Le raté du changement : le sharing desk

Il y a 2 ans et demi, ma boîte a déménagé. Oui,  c’est un peu ma spécialité, ça : quand j’arrive dans un nouveau job, il est question de déménagement. En fait, sur les 6 boîtes que j’ai faites, 4 ont changé d’adresse pendant que j’y étais (et une, on a changé d’open space). Du coup, le déménagement, c’est la bonne occasion pour secouer un peu les habitudes et c’est ainsi que fut implanté le sharing desk. Enfin, sur le papier…

Sharing desk
Ah oui, point que j’ai oublié dans mon article et qui me revient là (c’est pas mon entreprise, ici) : il n’y a pas de double écran sur chaque bureau, ce qui limite les déplacements

C’est quoi le sharing desk ? C’est l’idée qu’il n’existe plus de places attribuées et qu’on se pose où l’on veut/peut. Un peu comme à la bibliothèque. Du coup, on ne laisse plus rien sur les bureaux, on ne mange pas à sa place… Ca permet d’avoir moins de  bureaux que d’effectifs pour réduire un peu l’espace du bureau (surtout si la moitié des effectifs est nomade…). Chez nous, l’idée est (était) de « casser les silos » pour  créer plus de synergies entre les pôles. En plus clair « ouvrez vous l’esprit et pensez à vendre des opés 360 ». Alors du coup, je vous illustre cet article avec des photos de mon bureau histoire que vous compreniez à quel point ça n’a pas pris. On a nos places attribuées, point barre.

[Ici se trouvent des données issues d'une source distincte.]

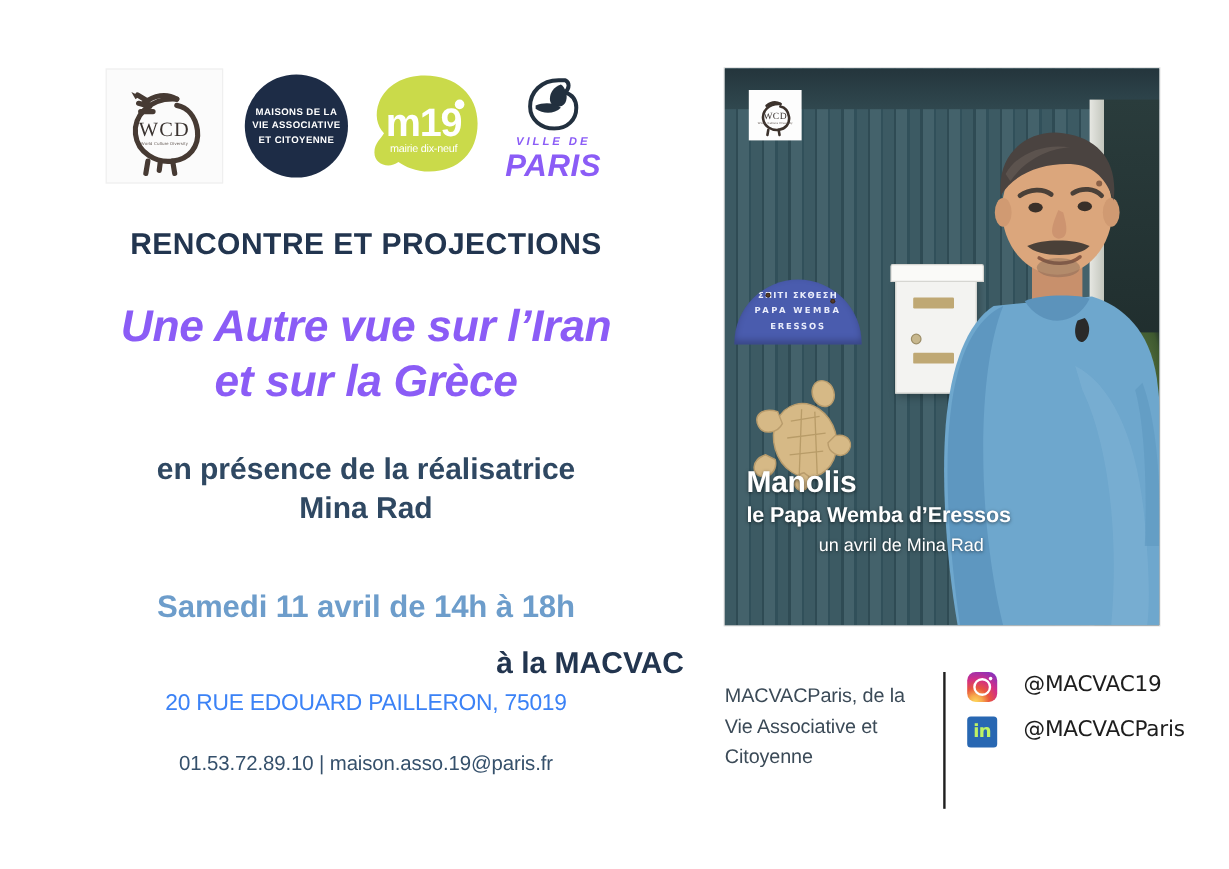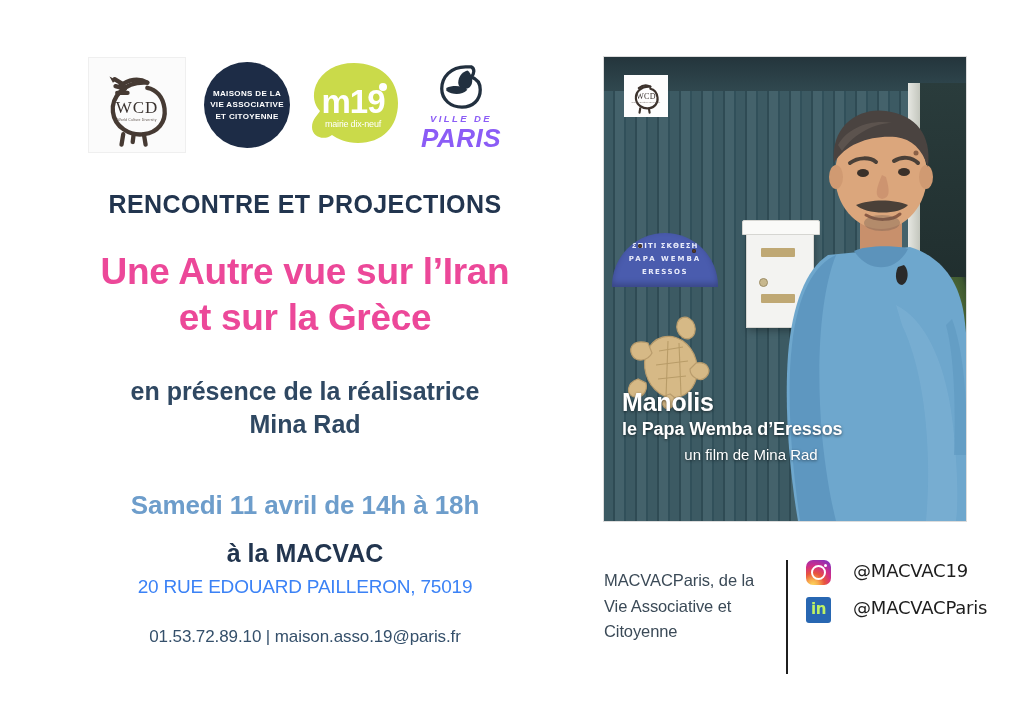"Une Autre vue sur l’Iran" .headline { color: #ec4899 -> #8b5cf6; font-style: none -> italic }
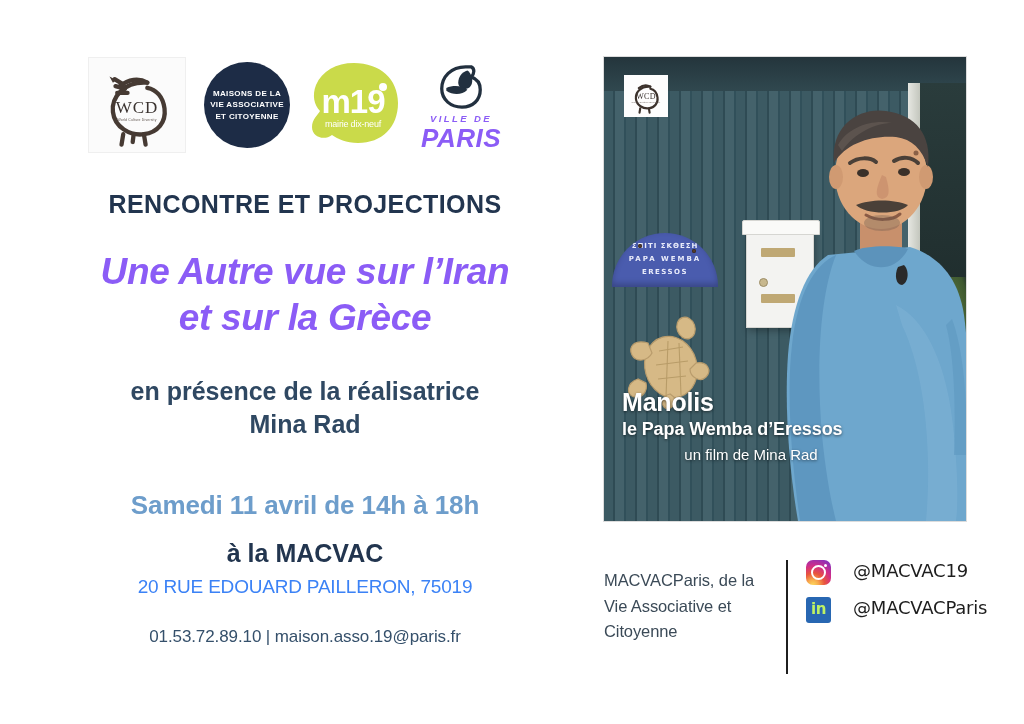"un film de Mina Rad" div.pc-credit { text: film -> avril }
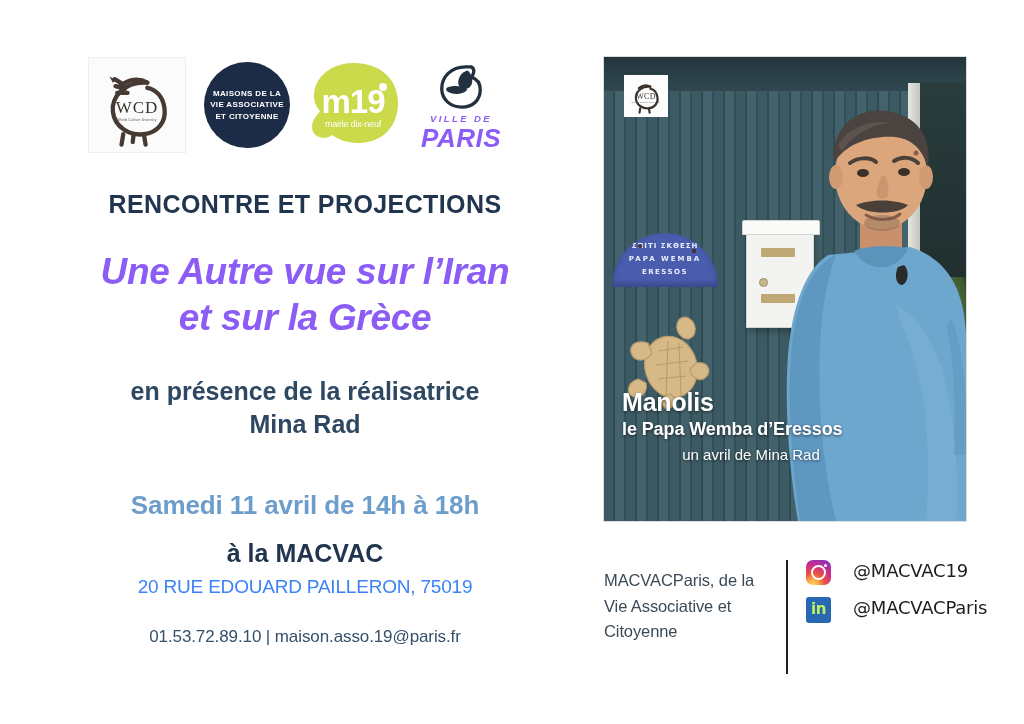"à la MACVAC" .place { text-align: none -> right }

Pourtant, j’étais ultra motivée. Quand on a déménagé, mon équipe était très bruyante et niveau blagues, on était à peu près niveau égout. L’idée de prendre un peu l’air me ravissait donc au plus haut point. Mais ça puait la croquette dès le départ vu qu’on nous a attribué des places. Heu… mais on ne devait pas se mettre où on voulait ?  « Si, si, c’est juste pour les cartons de déménagement… ». Vous l’avez compris, le sharing desk était mort né et 2 semaines après l’emménagement, j’offrais à ce bureau officiellement mien une petite plante.

La plante sur mon bureau

Le pire, c’est que j’ai fini par changer de bureau un vendredi de total bordel où je n’en pouvais plus de barboter dans les cris et la connerie. Sans mot dire, je me suis levée, pris mon ordi et me suis posée à l’autre bout de l’open space. Je suis revenue 4 mois plus tard parce que, tu comprends, on est une équipe. Heureusement qu’on devait casser les silos… non parce que des fois, tu as besoin de calme et de concentration et pas de bol, c’est le jour où tes voisins de bureau ont envie de faire la foire. Ca arrive. Bah tant pis, tu subis.

Un bouddah dans ma plante
Oui, j’ai mis un petit Bouddah dans ma plante

Alors après, le sharing desk, c’est pas le paradis non plus. Par exemple, certaines places sont chères et d’autres… ben ce sont les places des retardataires, quoi, celles que personne ne voulait. Il y aussi un fil à la patte très fort. Comme je l’évoquais dans mon article sur le télétravail, la confiance dans les salariés est… très relative. Ainsi, dans une agence parisienne totalement sharing desk, les salariés sont « traqués ». En gros, on sait toujours où est leur ordinateur… or parfois, quand je dois vraiment avancer sans être dérangée, ca m’arrange que seule ma manager sache me situer…

déco de ma plante : statue bouddah, fève geisha et oeuf de pâques
… Et aussi une petite fève trop mignonne et mes collègues y ont laissé un oeuf de pâques

Bref, cette histoire de sharing desk me parait être une excellente illustration de ce manque de confiance dans les salariés : pour être sûr que tu travailles bien, on te garde sous le nez. Ce qui est absolument faux, de mon point de vue…

Mes petites matrioshka déco

Tiens, on va parler de ça semaine prochaine et je fermerai ensuite cette parenthèse sur le travail.